◆ Instructions for the task: Your answer should be every line of the entries that has the string "plugin" in it.

(Collected data)

———

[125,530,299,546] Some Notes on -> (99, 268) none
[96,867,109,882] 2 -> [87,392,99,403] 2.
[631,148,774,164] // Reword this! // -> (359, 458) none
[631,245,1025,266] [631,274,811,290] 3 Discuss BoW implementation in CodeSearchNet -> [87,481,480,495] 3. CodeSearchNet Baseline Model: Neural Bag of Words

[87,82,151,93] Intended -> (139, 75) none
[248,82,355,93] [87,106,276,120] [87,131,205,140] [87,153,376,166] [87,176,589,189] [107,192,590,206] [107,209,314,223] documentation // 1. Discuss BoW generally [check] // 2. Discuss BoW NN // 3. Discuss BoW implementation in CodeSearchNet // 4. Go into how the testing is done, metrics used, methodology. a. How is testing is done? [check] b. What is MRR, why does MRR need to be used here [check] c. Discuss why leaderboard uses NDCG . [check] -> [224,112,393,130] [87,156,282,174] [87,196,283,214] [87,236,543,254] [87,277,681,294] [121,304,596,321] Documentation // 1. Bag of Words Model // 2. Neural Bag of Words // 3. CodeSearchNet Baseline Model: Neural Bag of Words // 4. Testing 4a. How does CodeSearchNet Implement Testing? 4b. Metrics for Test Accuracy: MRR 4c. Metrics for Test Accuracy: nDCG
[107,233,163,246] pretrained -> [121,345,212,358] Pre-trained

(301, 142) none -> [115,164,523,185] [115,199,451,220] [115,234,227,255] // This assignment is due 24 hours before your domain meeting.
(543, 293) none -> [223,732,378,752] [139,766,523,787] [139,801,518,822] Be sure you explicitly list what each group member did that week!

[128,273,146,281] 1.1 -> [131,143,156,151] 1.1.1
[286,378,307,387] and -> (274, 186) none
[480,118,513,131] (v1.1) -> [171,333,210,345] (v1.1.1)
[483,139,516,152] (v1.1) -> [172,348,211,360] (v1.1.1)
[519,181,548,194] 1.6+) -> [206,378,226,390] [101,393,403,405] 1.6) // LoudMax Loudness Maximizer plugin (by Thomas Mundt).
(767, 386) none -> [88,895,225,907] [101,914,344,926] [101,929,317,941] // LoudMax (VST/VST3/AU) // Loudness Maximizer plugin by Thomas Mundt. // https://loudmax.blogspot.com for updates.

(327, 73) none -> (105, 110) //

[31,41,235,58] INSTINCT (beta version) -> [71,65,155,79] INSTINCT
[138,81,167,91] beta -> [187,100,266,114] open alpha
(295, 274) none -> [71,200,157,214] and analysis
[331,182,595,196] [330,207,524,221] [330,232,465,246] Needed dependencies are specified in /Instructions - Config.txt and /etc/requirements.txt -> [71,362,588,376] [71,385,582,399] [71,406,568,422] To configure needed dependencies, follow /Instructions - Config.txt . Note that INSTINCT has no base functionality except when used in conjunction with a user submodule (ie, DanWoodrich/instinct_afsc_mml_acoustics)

———

◆ Problem solution:
[519,181,548,194] 1.6+) -> [206,378,226,390] [101,393,403,405] 1.6) // LoudMax Loudness Maximizer plugin (by Thomas Mundt).
(767, 386) none -> [88,895,225,907] [101,914,344,926] [101,929,317,941] // LoudMax (VST/VST3/AU) // Loudness Maximizer plugin by Thomas Mundt. // https://loudmax.blogspot.com for updates.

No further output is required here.